僕は、僕だ(part3)


軍病院に入院していた僕だけど、撃たれたお尻のケガは数ヶ月もすればなおってしまった。

病院にはいくつかの娯楽があった。

テレビとかボードゲームとかね。

あとは卓球台があったんだ。

するとピンポンをプレイしていた人が声をかけてくれた。

「一緒にやってみるかい?

ひとつアドバイスをしてやるよ。

ピンポンでは絶対に小さなボールから目を離しちゃいけない。

絶対に目を離さないことだ」

僕は彼のいうとおりにボールから目を離さずにラケットを振ってみた。

すると僕にしっくりきたんだ。

簡単にボールを打つことができた。

一定のリズムでラケットをふって、小さなボールを相手に返す。

ピンポンが入院生活でのライフワークになった。

なにせ時間はいくらでもあったからね。

毎日ピンポンができてうれしかったんだ。

どれくらい嬉しかったかというと、ラケットを握ったまま寝ちゃうくらい嬉しかったんだよ。
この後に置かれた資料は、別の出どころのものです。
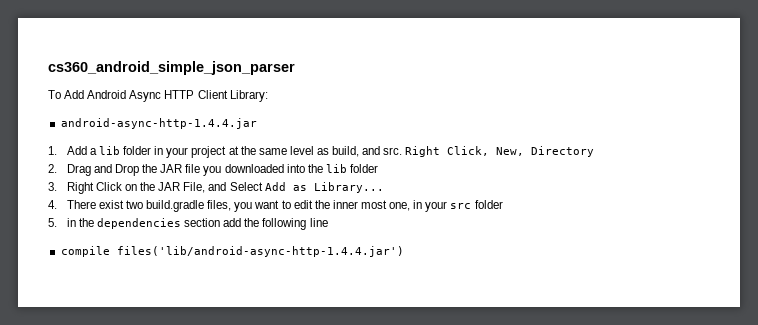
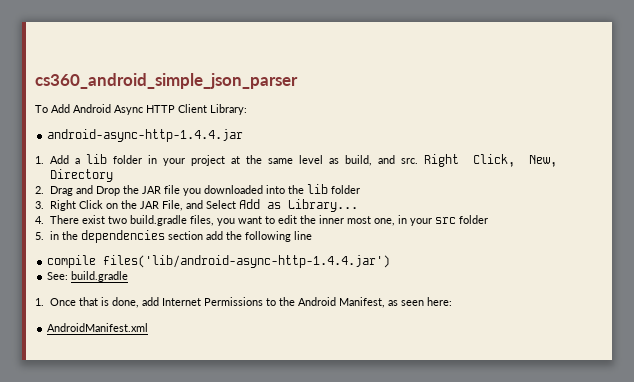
(404, 251) none -> [47,271,129,282] [35,297,452,308] [47,323,149,332] // See: build.gradle // 1. Once that is done, add Internet Permissions to the Android Manifest, as seen here: // AndroidManifest.xml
ピンポンに夢中になっているとどんどん上達していった。

いつの間にかラケット1つじゃ物足りなくなって、両手にラケットをもって壁打ちをするようになった。

そのほうがなんだか楽しくてね。

そうすると他のみんなが珍しがっていつもギャラリーがつくようになった。

僕がただピンポンをやっているのをみるのが、みんなにはおもしろいみたいだ。

ダン中尉も見に来てくれた。

なんだかそれはすごくうれしかったな。

でもダン中尉は悩んでいた。

隣のベッドにいたダン中尉はよく夜中にうなされていたんだ。

ある夜、ダン中尉は僕にこう言った。

「人間には運命がある。

わかるか?

俺はあの戦場で部下と一緒に名誉の戦死を遂げるはずだったんだ

それなのに助かっちまった

両足をなくして。

これからどうやって生きればいい?

お前に俺の気持ちがわかるか?

俺の運命はこうなるはずじゃなかったんだよ」

そういってダン中尉は僕の胸で泣いた。

僕ははじめて強い人の涙をみた。

数日後、ダン中尉と僕は帰国することになった。

なんでも大統領から名誉勲章がもらえるらしい。

僕は、なんだか少し誇らしい気持ちになったんだ。